In order to support multiple solo collectives execution we introduce the multi-version schedule (ff_container_h). It allows the pre-posting of $k$ versions of a collective, where a version is a schedule of the same collective, potentially targeting different data buffers. We define three possible states of a posted schedule: disabled, meaning that all the contained operations cannot be executed; enabled, if it is ready to be executed; in use if at least one operation has been completed (e.g., a message is received or sent). A multi-version schedule can be described as a FIFO queue of schedules: at each time there is only one schedule that is enabled. When the enabled schedule becomes in use, then the next in the queue is enabled.

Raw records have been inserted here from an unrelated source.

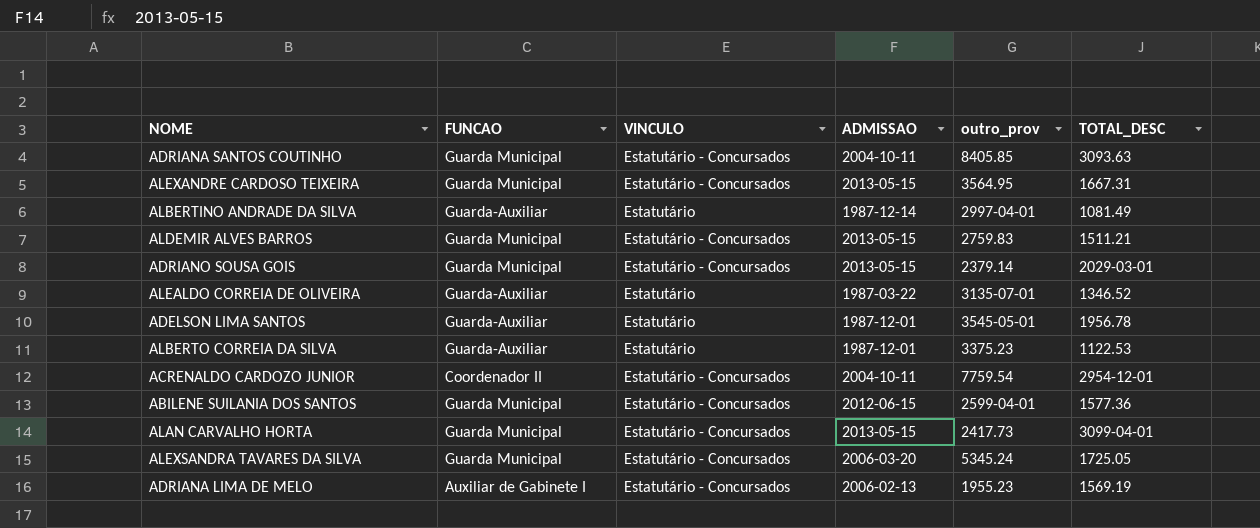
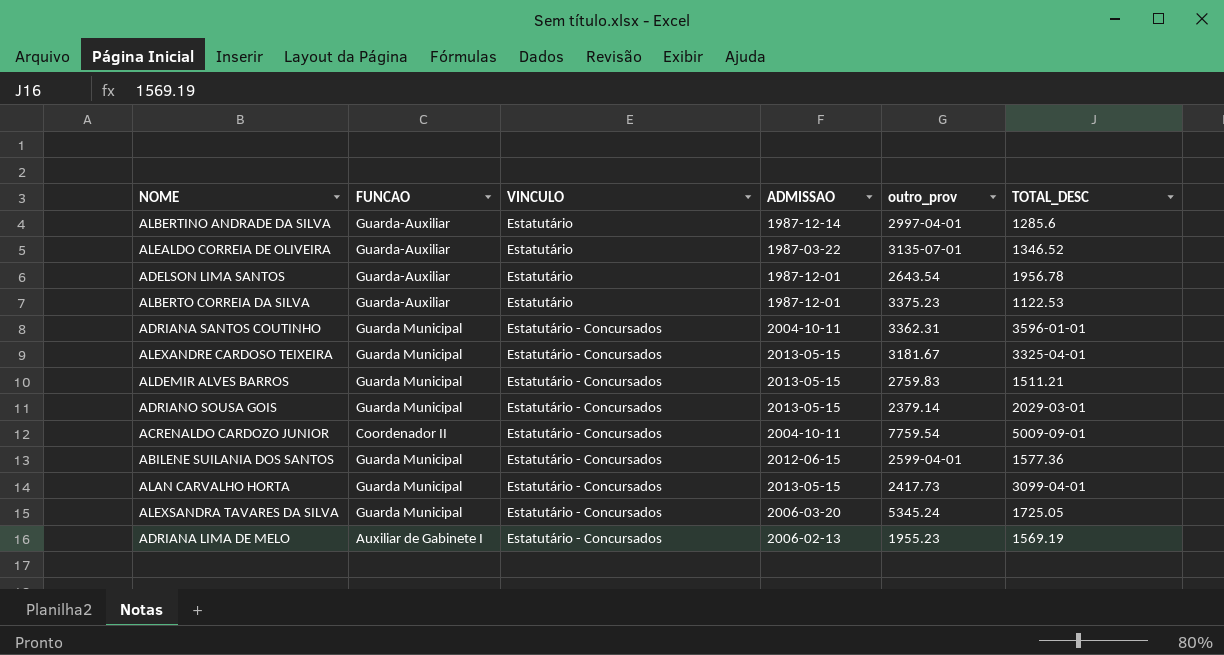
row order: none -> VINCULO ascending
ALBERTINO ANDRADE DA SILVA | TOTAL_DESC: 1081.49 -> 1285.6
ADELSON LIMA SANTOS | outro_prov: 3545-05-01 -> 2643.54
ADRIANA SANTOS COUTINHO | outro_prov: 8405.85 -> 3362.31
ADRIANA SANTOS COUTINHO | TOTAL_DESC: 3093.63 -> 3596-01-01
ALEXANDRE CARDOSO TEIXEIRA | outro_prov: 3564.95 -> 3181.67
ALEXANDRE CARDOSO TEIXEIRA | TOTAL_DESC: 1667.31 -> 3325-04-01
ACRENALDO CARDOZO JUNIOR | TOTAL_DESC: 2954-12-01 -> 5009-09-01

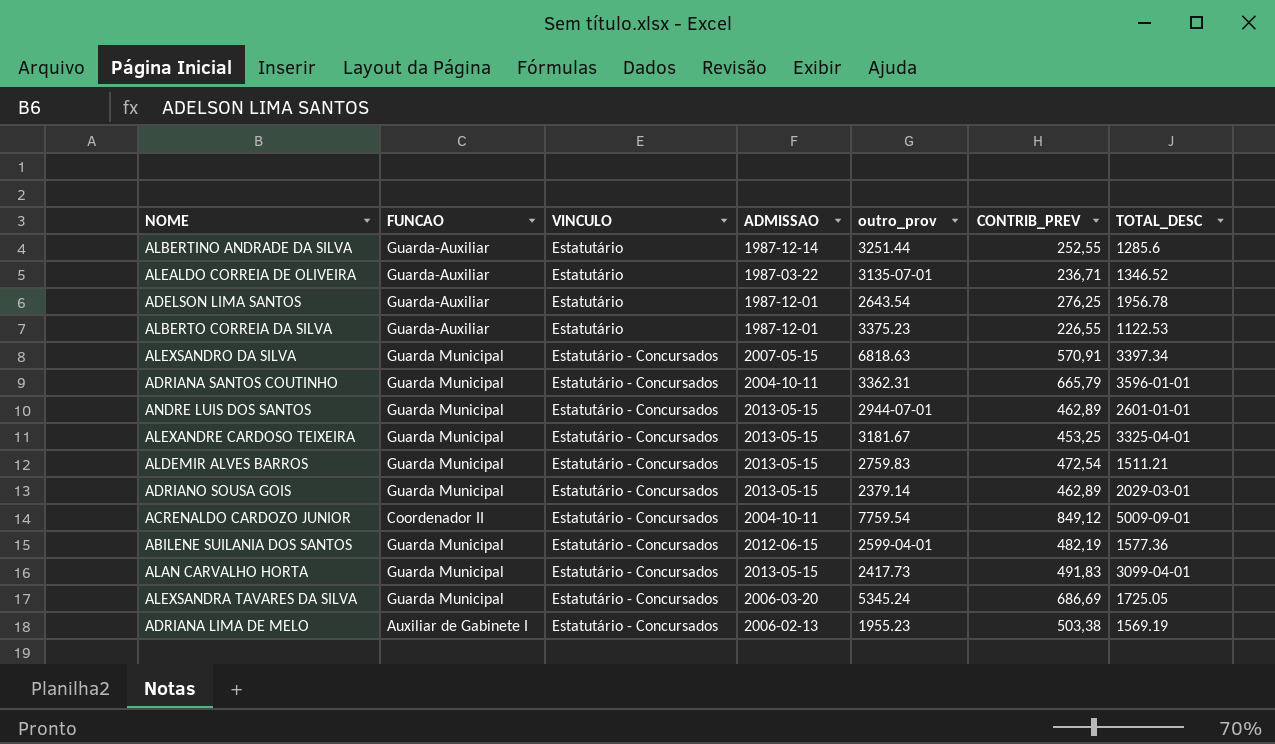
column CONTRIB_PREV | position: none -> 6
ALBERTINO ANDRADE DA SILVA | outro_prov: 2997-04-01 -> 3251.44
row ALEXSANDRO DA SILVA: none -> Guarda Municipal | Estatutário - Concursados | 2007-05-15 | 6818.63 | 570,91 | 3397.34
row ANDRE LUIS DOS SANTOS: none -> Guarda Municipal | Estatutário - Concursados | 2013-05-15 | 2944-07-01 | 462,89 | 2601-01-01

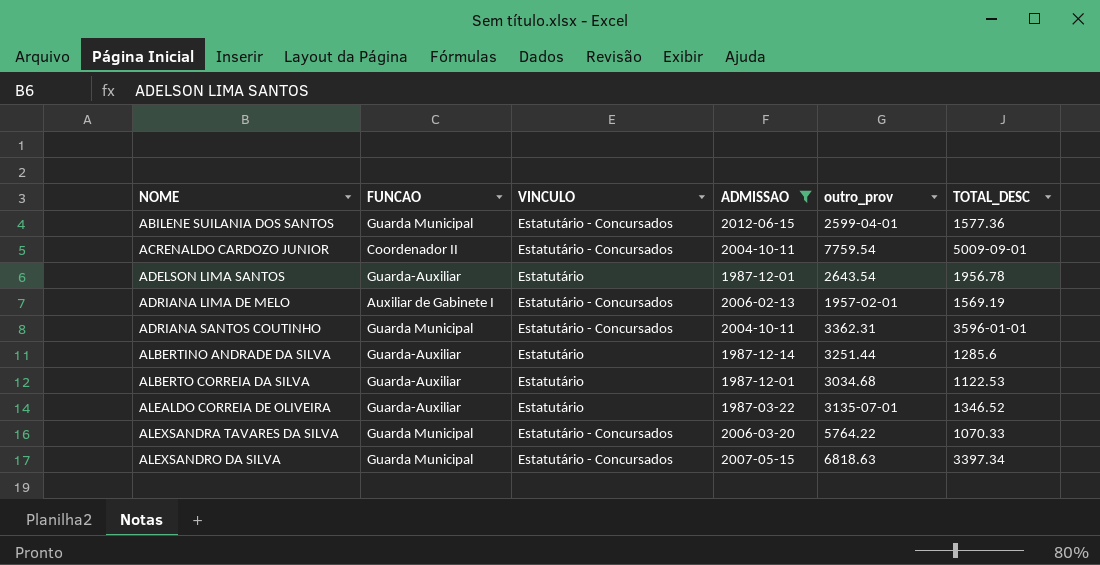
filter: none -> ADMISSAO != 2013-05-15
row order: VINCULO ascending -> NOME ascending
column CONTRIB_PREV | position: 6 -> none
ADRIANA LIMA DE MELO | outro_prov: 1955.23 -> 1957-02-01
ALBERTO CORREIA DA SILVA | outro_prov: 3375.23 -> 3034.68
ALEXSANDRA TAVARES DA SILVA | outro_prov: 5345.24 -> 5764.22
ALEXSANDRA TAVARES DA SILVA | TOTAL_DESC: 1725.05 -> 1070.33

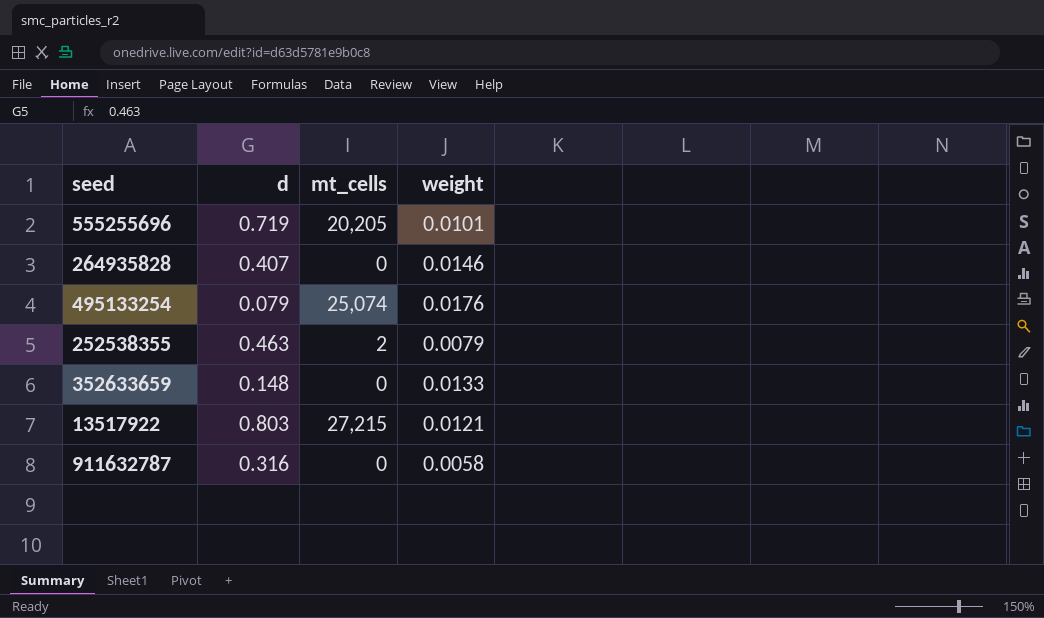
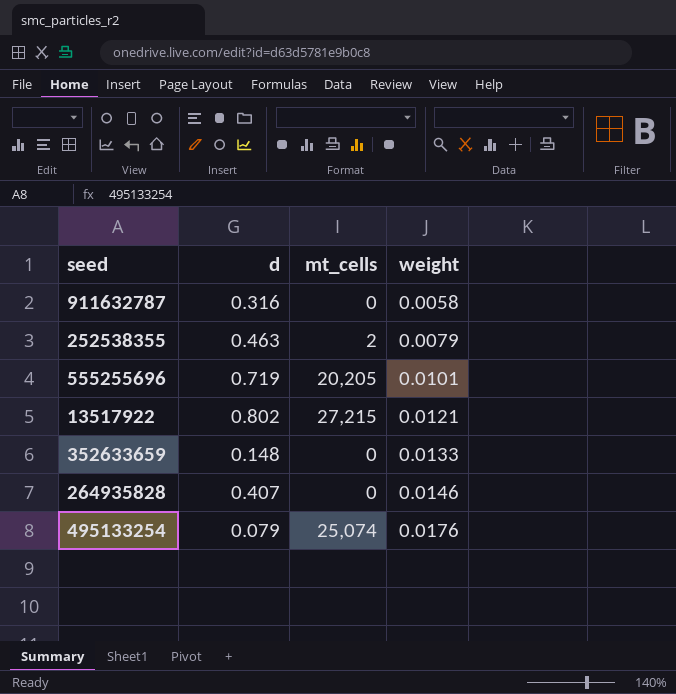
row order: none -> weight ascending
13517922 | d: 0.803 -> 0.802

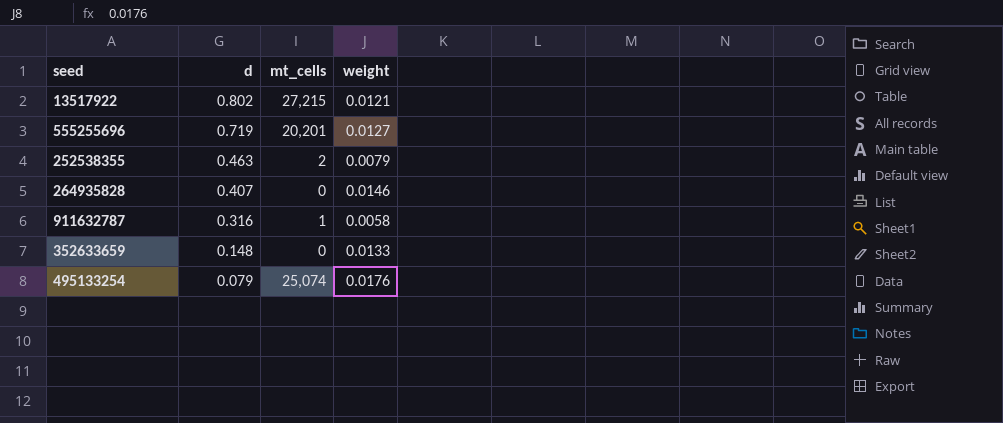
row order: weight ascending -> d descending
555255696 | mt_cells: 20,205 -> 20,201
555255696 | weight: 0.0101 -> 0.0127
911632787 | mt_cells: 0 -> 1

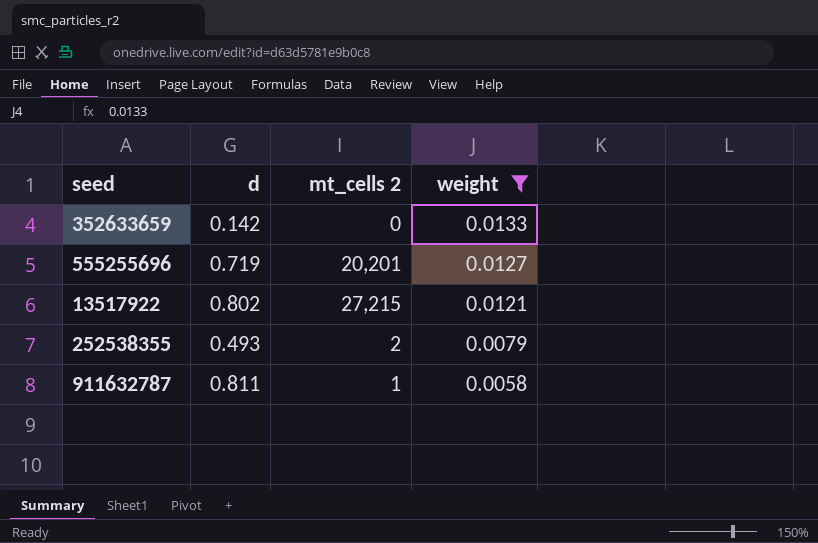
filter: none -> weight <= 0.0133
row order: d descending -> weight descending
column name: mt_cells -> mt_cells 2
352633659 | d: 0.148 -> 0.142
252538355 | d: 0.463 -> 0.493
911632787 | d: 0.316 -> 0.811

FFlib implements single-source (i.e., broadcast, scatter) and a subset of multiple-source solo collectives. In order to create and execute multiple-source solo collectives the following functions are provided:

ff_schedule_h ff_solo_allgather(void * sndbuff, void * recvbuff, int count, ff_size_t unitsize, ff_tag_t tag);
ff_schedule_h ff_solo_allreduce(void * sndbuff, void * recvbuff, int count, ff_tag_t tag, ff_operator_t _operator, ff_datatype_t datatype);
ff_schedule_h ff_solo_gather(void * sndbuff, void * rcvbuff, int count, ff_size_t unitsize, ff_peer_t root, ff_tag_t tag);